WHAT IS EXPECTED:
The expected output is every record below, transcribed exactly, with the pictures left out.

### LISTED RECORDS

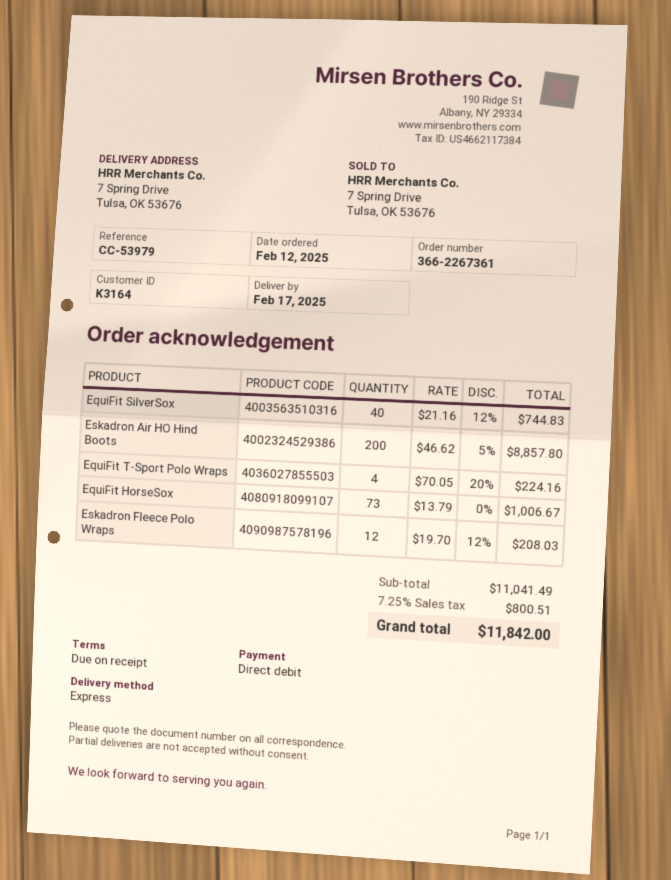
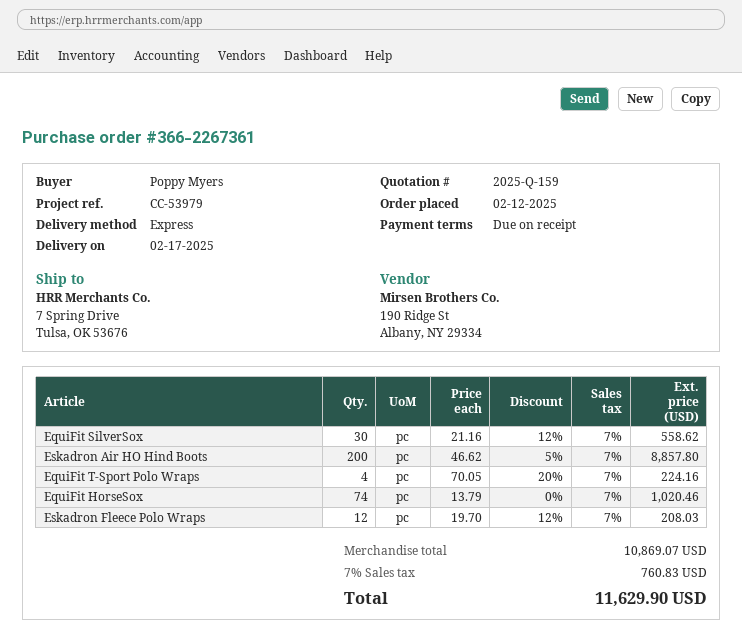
EquiFit SilverSox: 40 x 21.16 - 12% = 744.83 -> 30 x 21.16 - 12% = 558.62
EquiFit HorseSox: 73 x 13.79 = 1006.67 -> 74 x 13.79 = 1020.46
subtotal: 11041.49 -> 10869.07
tax: 7.25% = 800.51 -> 7% = 760.83
total: 11842.00 -> 11629.90

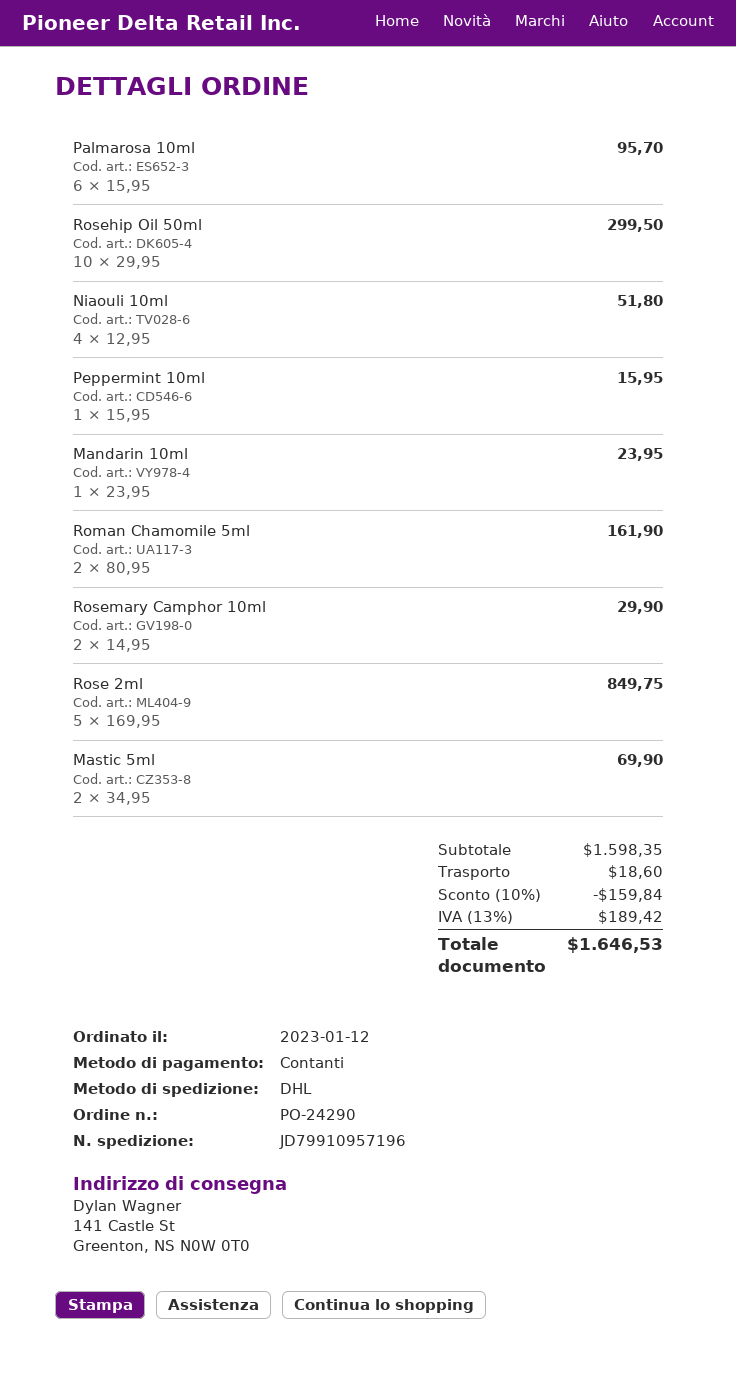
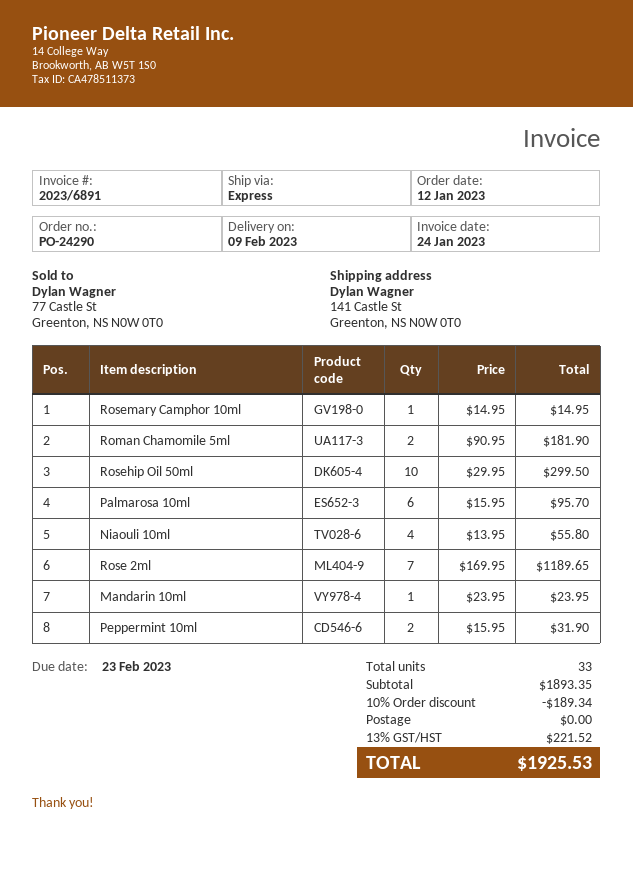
shipping method: DHL -> express
Niaouli 10ml: 4 x 12.95 = 51.80 -> 4 x 13.95 = 55.80
Peppermint 10ml: 1 x 15.95 = 15.95 -> 2 x 15.95 = 31.90
Roman Chamomile 5ml: 2 x 80.95 = 161.90 -> 2 x 90.95 = 181.90
Rosemary Camphor 10ml: 2 x 14.95 = 29.90 -> 1 x 14.95 = 14.95
Rose 2ml: 5 x 169.95 = 849.75 -> 7 x 169.95 = 1189.65
Mastic 5ml: 2 x 34.95 = 69.90 -> none
subtotal: 1598.35 -> 1893.35
discount: 10% = 159.84 -> 10% = 189.34
shipping: 18.60 -> 0.00
tax: 13% = 189.42 -> 13% = 221.52
total: 1646.53 -> 1925.53

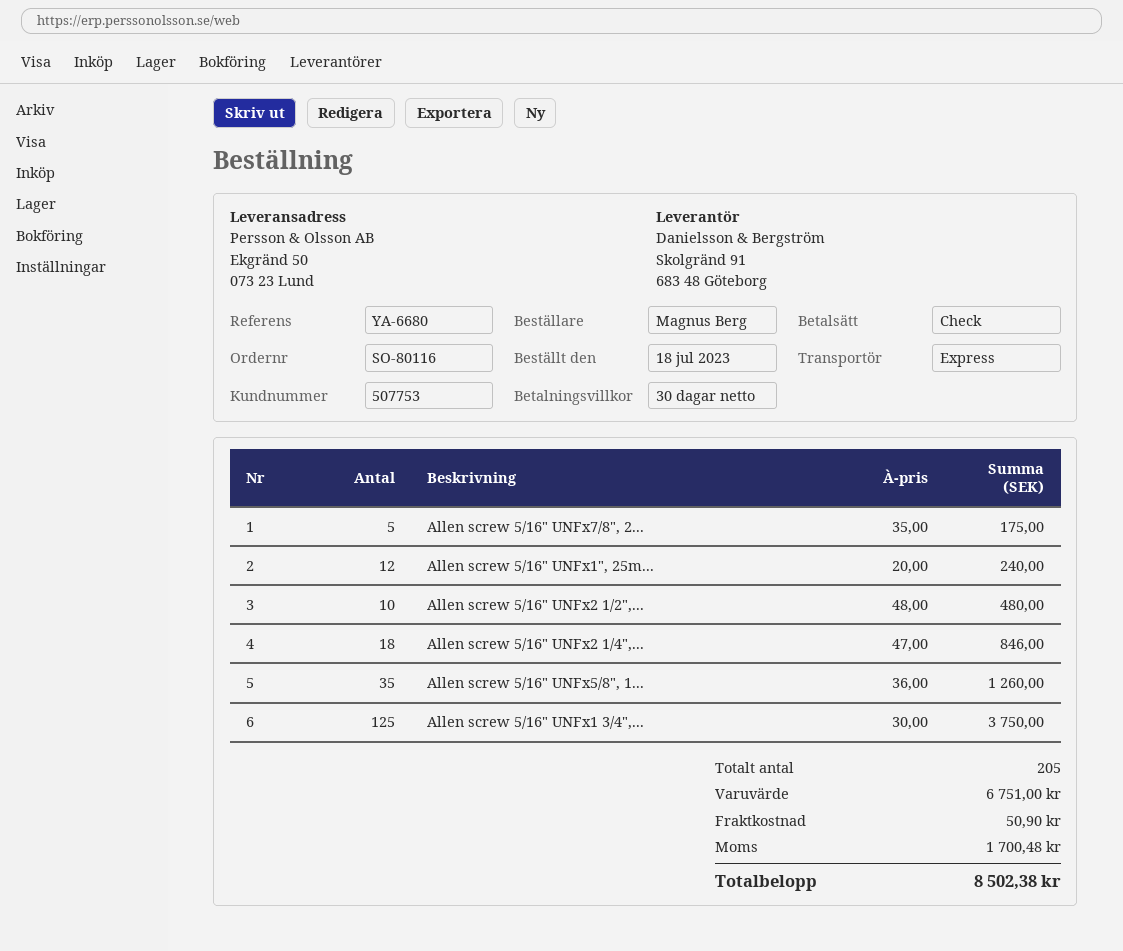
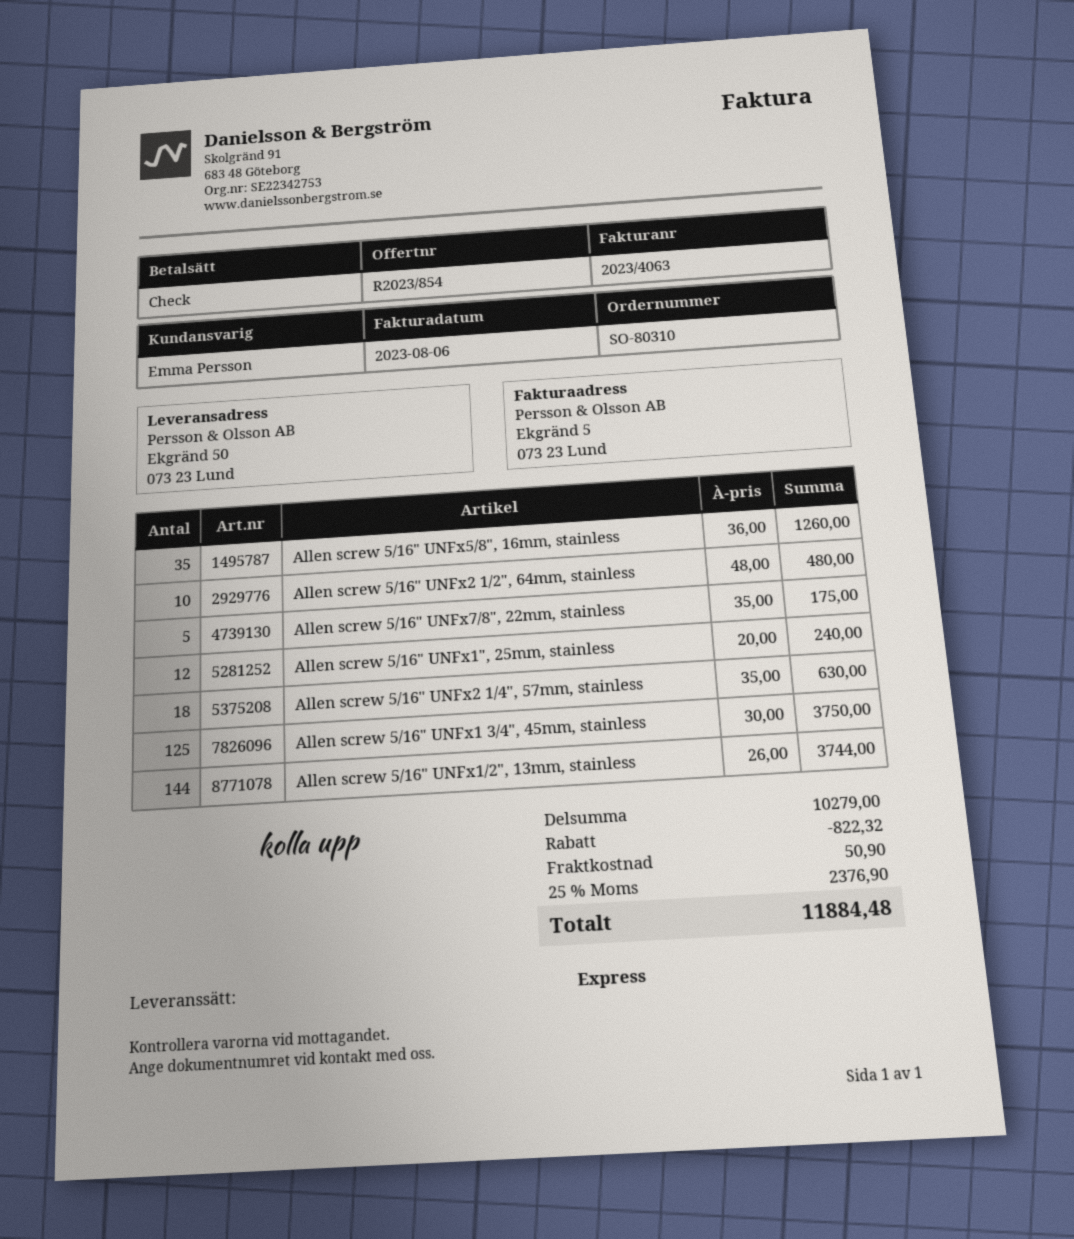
order number: SO-80116 -> SO-80310
Allen screw 5/16" UNFx2 1/4",...: 18 x 47.00 = 846.00 -> 18 x 35.00 = 630.00
Allen screw 5/16" UNFx1/2", 13mm, stainless: none -> 144 x 26.00 = 3744.00
subtotal: 6751.00 -> 10279.00
discount: none -> 822.32
tax: 1700.48 -> 2376.90
total: 8502.38 -> 11884.48

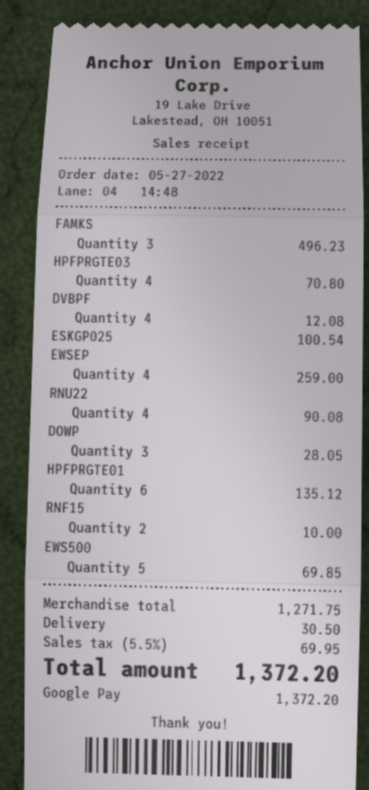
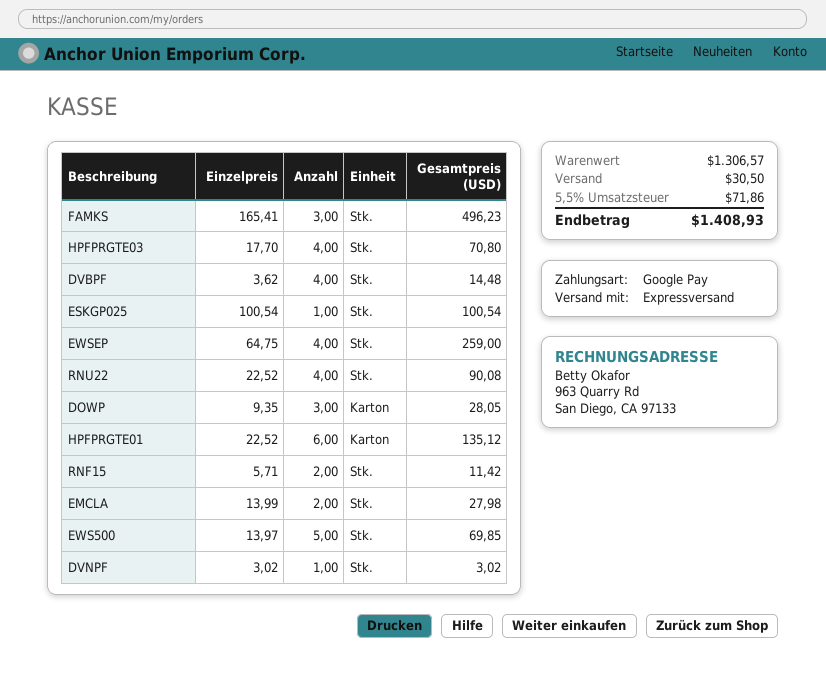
DVBPF: 4 for 12.08 -> 4 for 14.48
RNF15: 2 for 10.00 -> 2 for 11.42
EMCLA: none -> 2 for 27.98
DVNPF: none -> 1 for 3.02
subtotal: 1271.75 -> 1306.57
tax: 5.5% = 69.95 -> 5.5% = 71.86
total: 1372.20 -> 1408.93

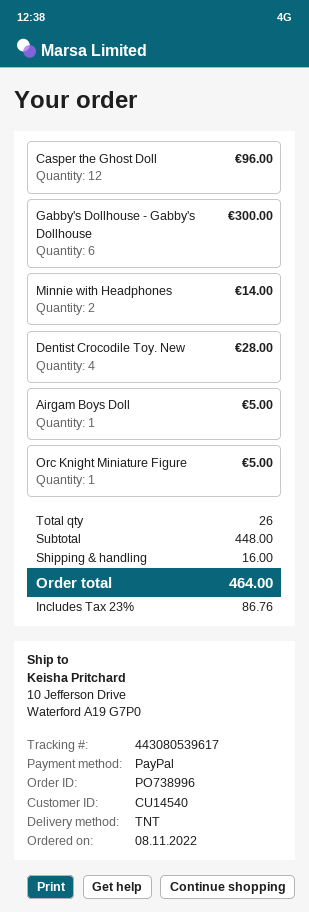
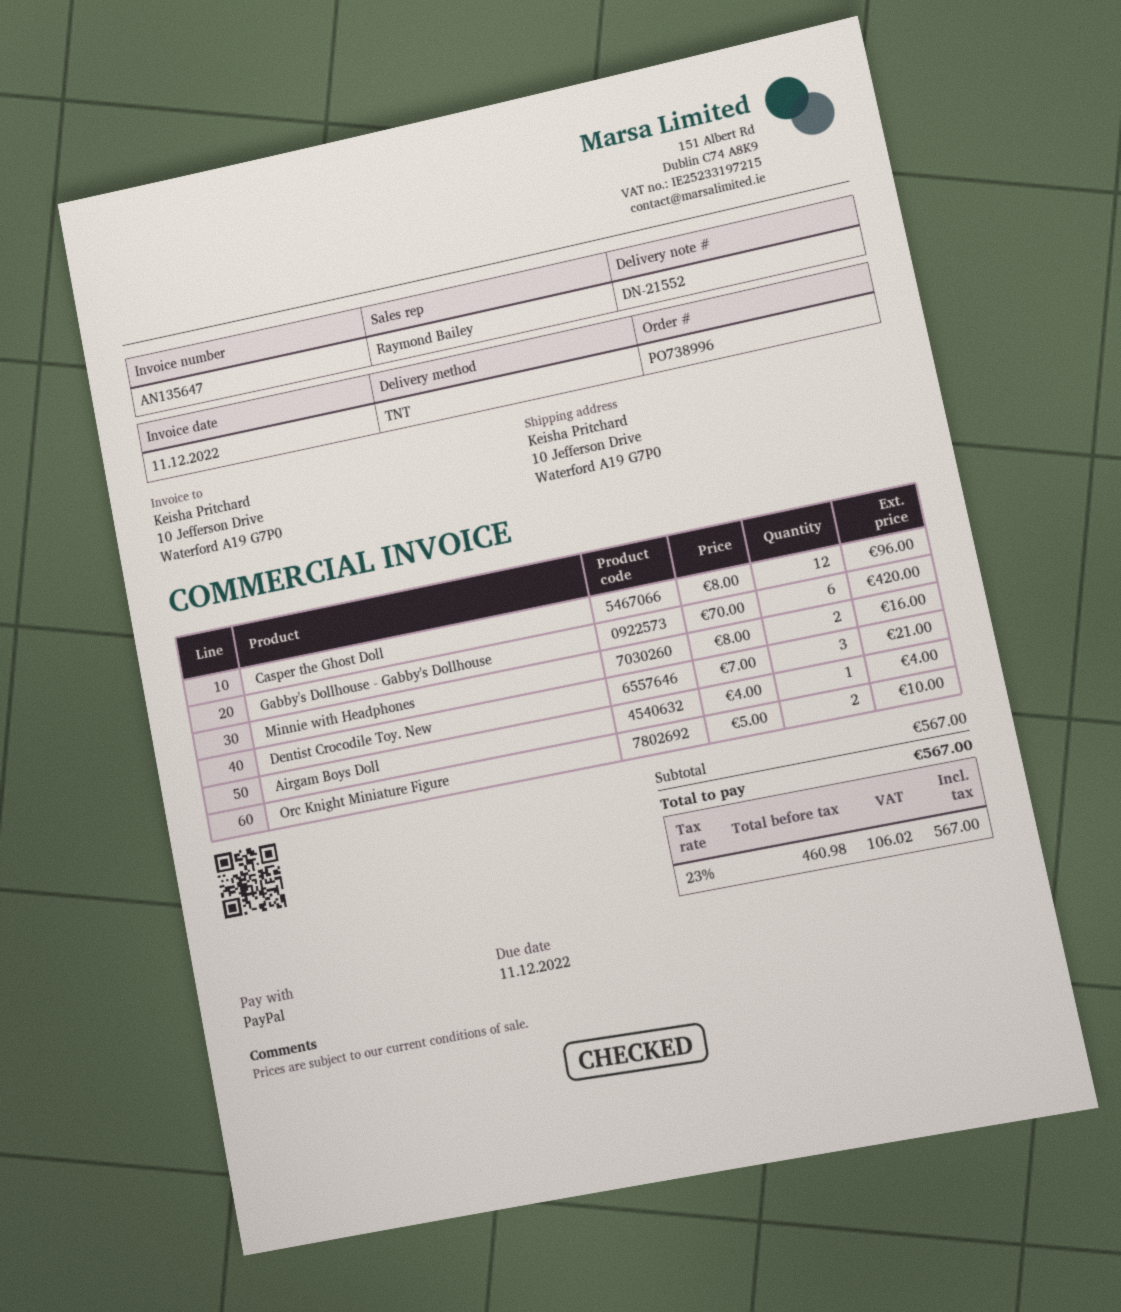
Gabby's Dollhouse - Gabby's Dollhouse: 6 for 300.00 -> 6 for 420.00
Minnie with Headphones: 2 for 14.00 -> 2 for 16.00
Dentist Crocodile Toy. New: 4 for 28.00 -> 3 for 21.00
Airgam Boys Doll: 1 for 5.00 -> 1 for 4.00
Orc Knight Miniature Figure: 1 for 5.00 -> 2 for 10.00
subtotal: 448.00 -> 567.00
shipping: 16.00 -> none
tax: 23% = 86.76 -> 23% = 106.02
total: 464.00 -> 567.00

######

RESULT OF THIS TASK:
EquiFit SilverSox: 40 x 21.16 - 12% = 744.83 -> 30 x 21.16 - 12% = 558.62
EquiFit HorseSox: 73 x 13.79 = 1006.67 -> 74 x 13.79 = 1020.46
subtotal: 11041.49 -> 10869.07
tax: 7.25% = 800.51 -> 7% = 760.83
total: 11842.00 -> 11629.90

shipping method: DHL -> express
Niaouli 10ml: 4 x 12.95 = 51.80 -> 4 x 13.95 = 55.80
Peppermint 10ml: 1 x 15.95 = 15.95 -> 2 x 15.95 = 31.90
Roman Chamomile 5ml: 2 x 80.95 = 161.90 -> 2 x 90.95 = 181.90
Rosemary Camphor 10ml: 2 x 14.95 = 29.90 -> 1 x 14.95 = 14.95
Rose 2ml: 5 x 169.95 = 849.75 -> 7 x 169.95 = 1189.65
Mastic 5ml: 2 x 34.95 = 69.90 -> none
subtotal: 1598.35 -> 1893.35
discount: 10% = 159.84 -> 10% = 189.34
shipping: 18.60 -> 0.00
tax: 13% = 189.42 -> 13% = 221.52
total: 1646.53 -> 1925.53

order number: SO-80116 -> SO-80310
Allen screw 5/16" UNFx2 1/4",...: 18 x 47.00 = 846.00 -> 18 x 35.00 = 630.00
Allen screw 5/16" UNFx1/2", 13mm, stainless: none -> 144 x 26.00 = 3744.00
subtotal: 6751.00 -> 10279.00
discount: none -> 822.32
tax: 1700.48 -> 2376.90
total: 8502.38 -> 11884.48

DVBPF: 4 for 12.08 -> 4 for 14.48
RNF15: 2 for 10.00 -> 2 for 11.42
EMCLA: none -> 2 for 27.98
DVNPF: none -> 1 for 3.02
subtotal: 1271.75 -> 1306.57
tax: 5.5% = 69.95 -> 5.5% = 71.86
total: 1372.20 -> 1408.93

Gabby's Dollhouse - Gabby's Dollhouse: 6 for 300.00 -> 6 for 420.00
Minnie with Headphones: 2 for 14.00 -> 2 for 16.00
Dentist Crocodile Toy. New: 4 for 28.00 -> 3 for 21.00
Airgam Boys Doll: 1 for 5.00 -> 1 for 4.00
Orc Knight Miniature Figure: 1 for 5.00 -> 2 for 10.00
subtotal: 448.00 -> 567.00
shipping: 16.00 -> none
tax: 23% = 86.76 -> 23% = 106.02
total: 464.00 -> 567.00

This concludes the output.